Tell me you don't live in Argentina without telling me you live in Argentina.


How are comments like this ("Tell me X without telling me X") helpful? This is such a low-effort reply; at least briefly explain why you disagree with OP.


Why am I being judged by a low effort reply when even OP didn't care to tell us in detail why "Milei helping the economy is far from the truth". Such stupidity should only be answered with another low effort statement. It doesn't care where you are in the political spectrum, objectively Milei is annihilating inflation, we have primary superavit, lowered state expenses among other fantastic things he did for our country and we are doing great, a lot more is needed but we have 3 more years ahead. Saying he's not helping the economy can only be justified by not living here and having no fucking idea how we are doing. I live here, so I can tell you we are doing FAR better than a year ago.
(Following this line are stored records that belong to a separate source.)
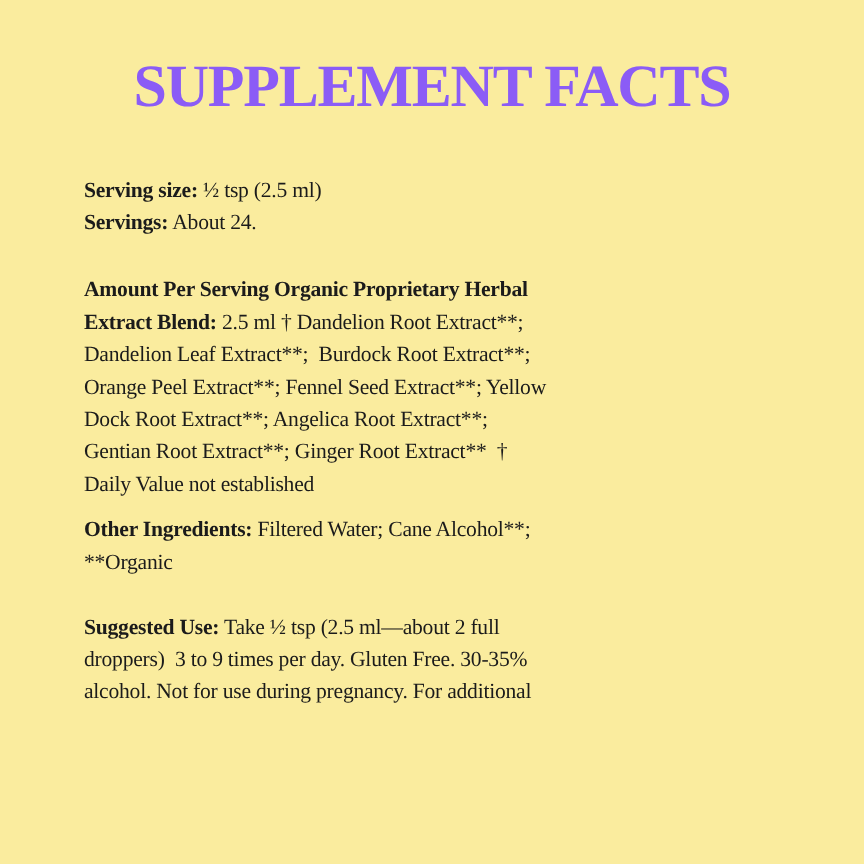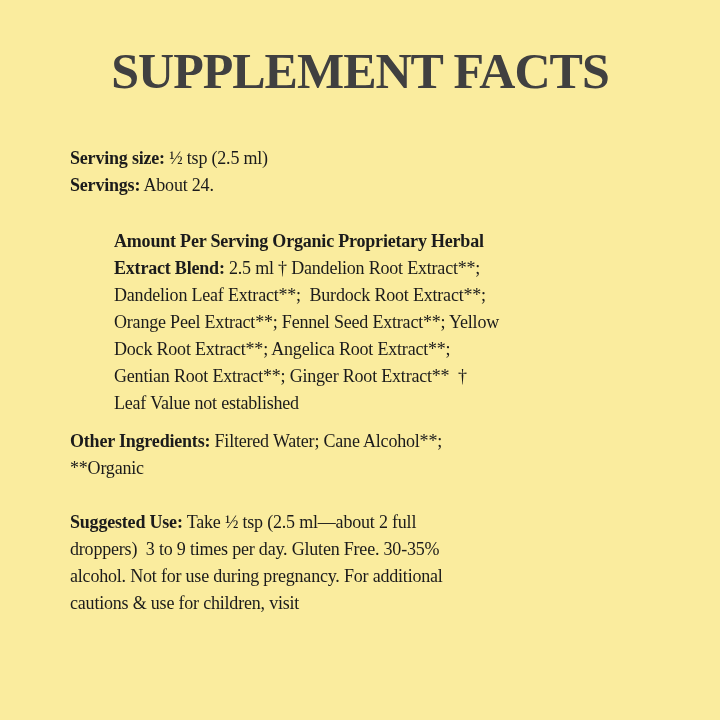--- a/index.html
+++ b/index.html
@@ -24,7 +24,7 @@
     line-height: 1.1;
     font-weight: 700;
     letter-spacing: -1px;
-    color: #404040;
+    color: #8b5cf6;
   }
   .content {
     padding: 0 70px 0 70px;

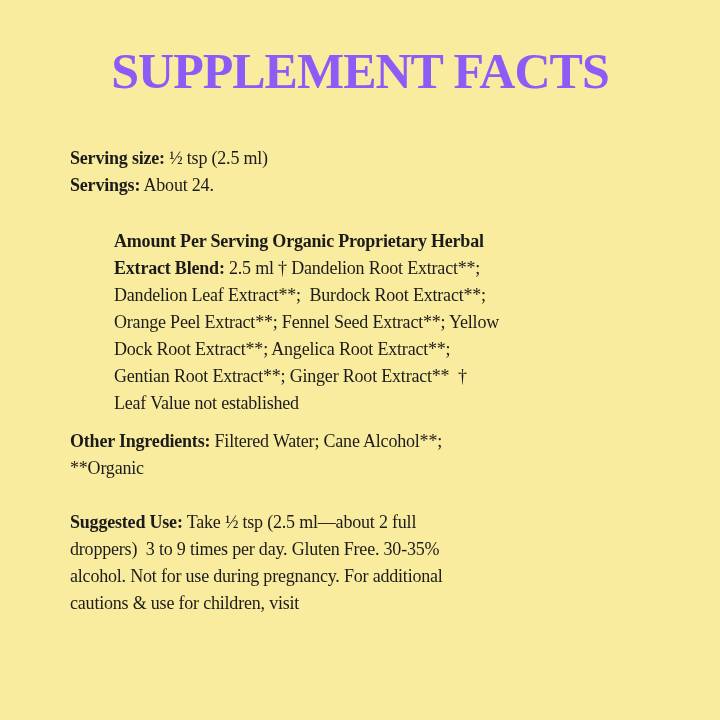--- a/index.html
+++ b/index.html
@@ -41,7 +41,7 @@
     font-weight: 700;
   }
   .sec-serving   { margin-top: 46px; }
-  .sec-blend     { margin-top: 29px; margin-left: 44px; }
+  .sec-blend     { margin-top: 29px; }
   .sec-other     { margin-top: 11px; }
   .sec-suggested { margin-top: 27px; }
 </style>

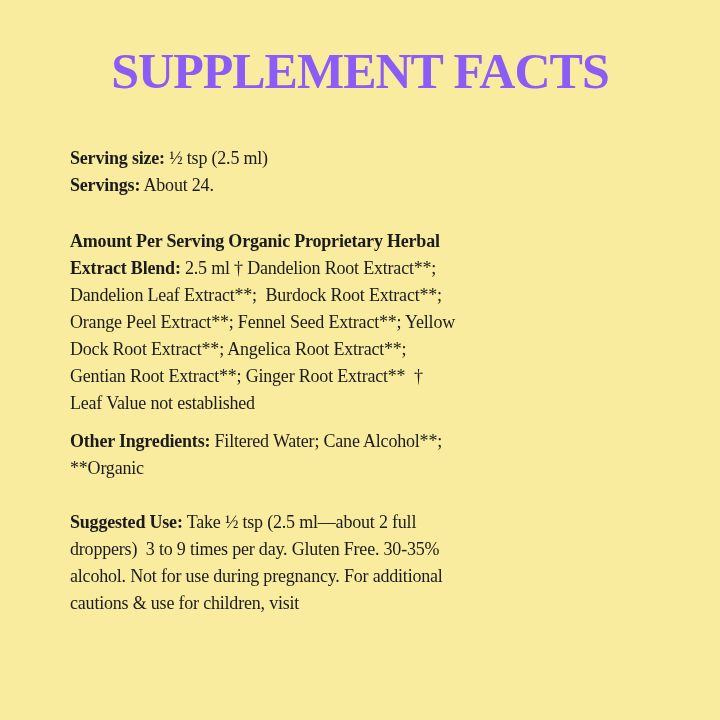--- a/index.html
+++ b/index.html
@@ -62,7 +62,7 @@
         <div class="line"><span class="run">Orange Peel Extract**; Fennel Seed Extract**; Yellow</span></div>
         <div class="line"><span class="run">Dock Root Extract**; Angelica Root Extract**;</span></div>
         <div class="line"><span class="run">Gentian Root Extract**; Ginger Root Extract**  †</span></div>
-        <div class="line"><span class="run">Leaf Value not established</span></div>
+        <div class="line"><span class="run">Daily Value not established</span></div>
       </div>
     <div class="sec sec-other">
         <div class="line"><span class="run-bold">Other Ingredients:</span><span class="run"> Filtered Water; Cane Alcohol**;</span></div>

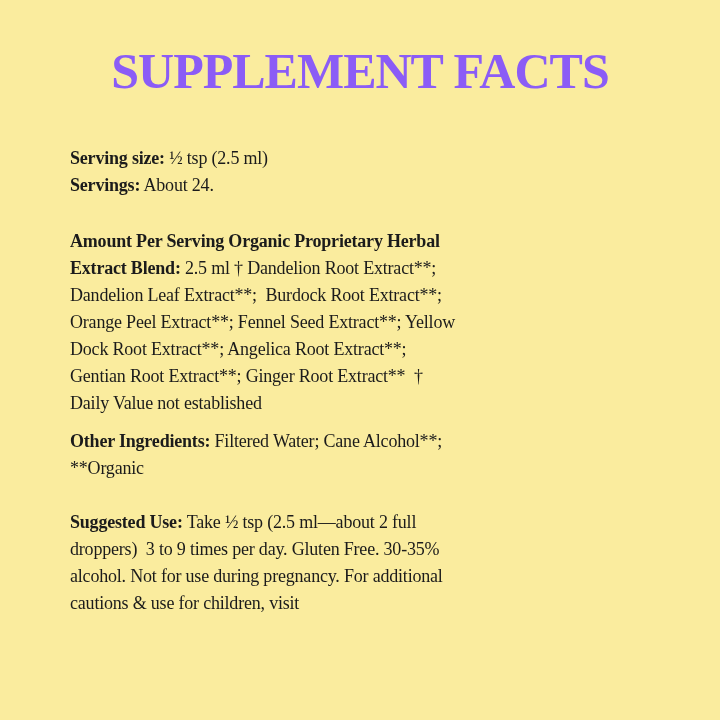--- a/index.html
+++ b/index.html
@@ -72,7 +72,6 @@
         <div class="line"><span class="run-bold">Suggested Use:</span><span class="run"> Take ½ tsp (2.5 ml—about 2 full</span></div>
         <div class="line"><span class="run">droppers)  3 to 9 times per day. Gluten Free. 30-35%</span></div>
         <div class="line"><span class="run">alcohol. Not for use during pregnancy. For additional</span></div>
-        <div class="line"><span class="run">cautions &amp; use for children, visit</span></div>
       </div>
   </div>
 </div>

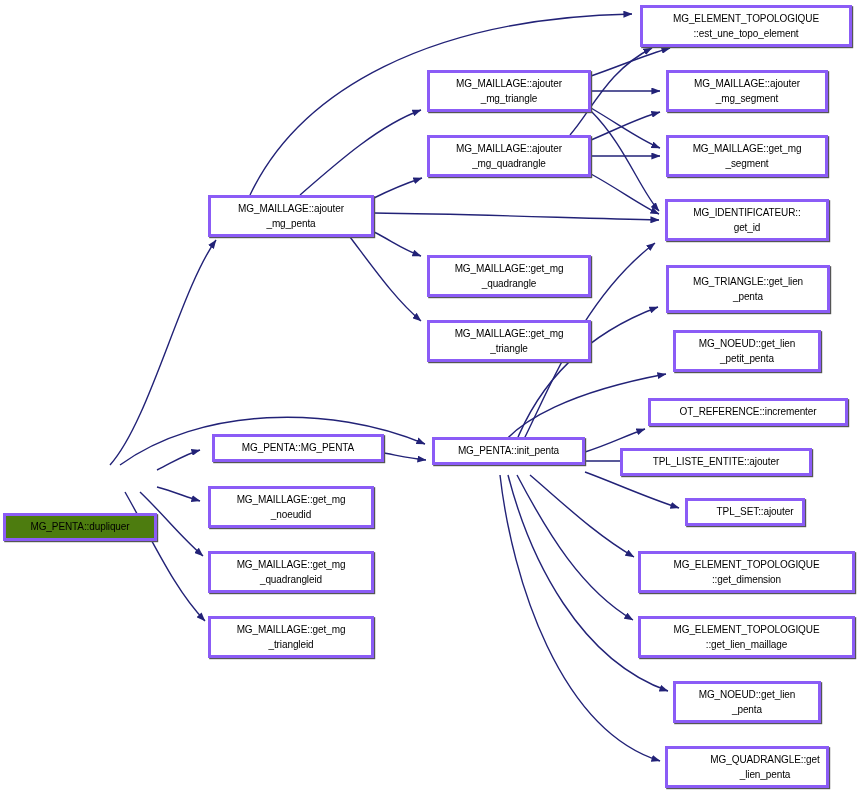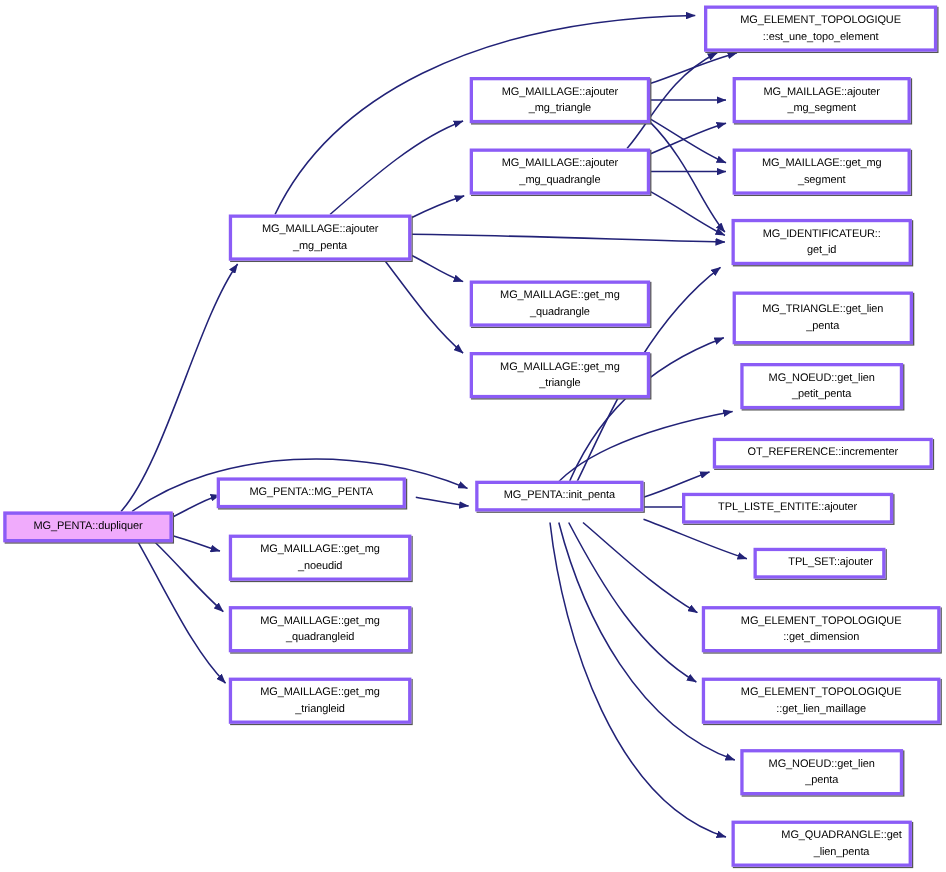--- a/index.html
+++ b/index.html
@@ -111,7 +111,7 @@
       <div class="node highlight" style="left: 3px; top: 465px; width: 154px; height: 28px;"><span class="lbl">MG_PENTA::dupliquer</span></div>
       <div class="node" style="left: 208px; top: 195px; width: 166px; height: 42px;"><span class="lbl">MG_MAILLAGE::ajouter
 _mg_penta</span></div>
-      <div class="node" style="left: 197px; top: 434px; width: 172px; height: 28px; align-items: center;"><span class="lbl">MG_PENTA::MG_PENTA</span></div>
+      <div class="node" style="left: 212px; top: 434px; width: 172px; height: 28px; align-items: center;"><span class="lbl">MG_PENTA::MG_PENTA</span></div>
       <div class="node" style="left: 208px; top: 486px; width: 166px; height: 42px;"><span class="lbl">MG_MAILLAGE::get_mg
 _noeudid</span></div>
       <div class="node" style="left: 208px; top: 551px; width: 166px; height: 42px;"><span class="lbl">MG_MAILLAGE::get_mg

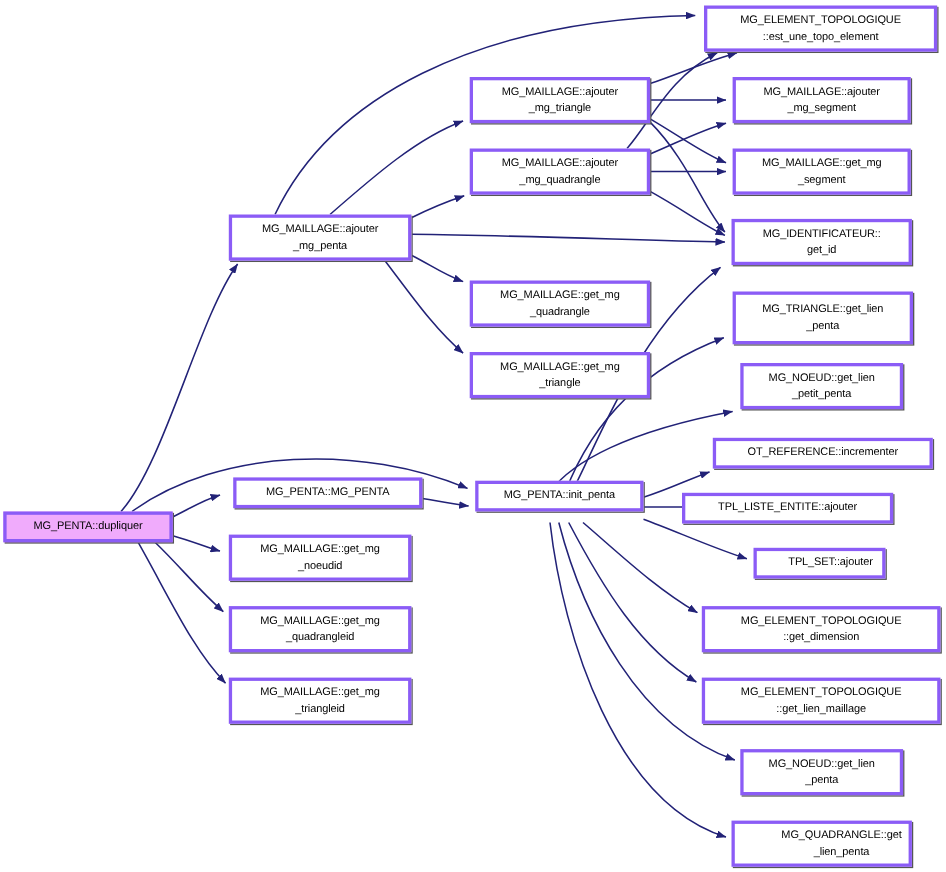--- a/index.html
+++ b/index.html
@@ -27,7 +27,7 @@
     letter-spacing:-0.1px;
     box-shadow:1.2px 1.2px 0 0 #555555;
   }
-  .node.highlight{background:#f0abfc;}
+  .node.highlight{background:#4d7c0f;margin-top:48px;}
   .node .lbl{display:block;padding:0 3px;}
 </style>
 </head>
A very partisan statement from you.

In reality, Milei is wrecking our country. Very high cost of living, poor people begging on the streets, inflation kept low at the cost of depressing the economy and wrecking our industry, factories closing down, etc. It's not hard to keep inflation low if you're willing to destroy the country.

And, you know, being involved in crypto-scams. But that's just the cherry on top. Maybe his dead dog Conan told him to do it, or so his medium told him. (Yes, he does speak to his dead dog via a medium, not making this up).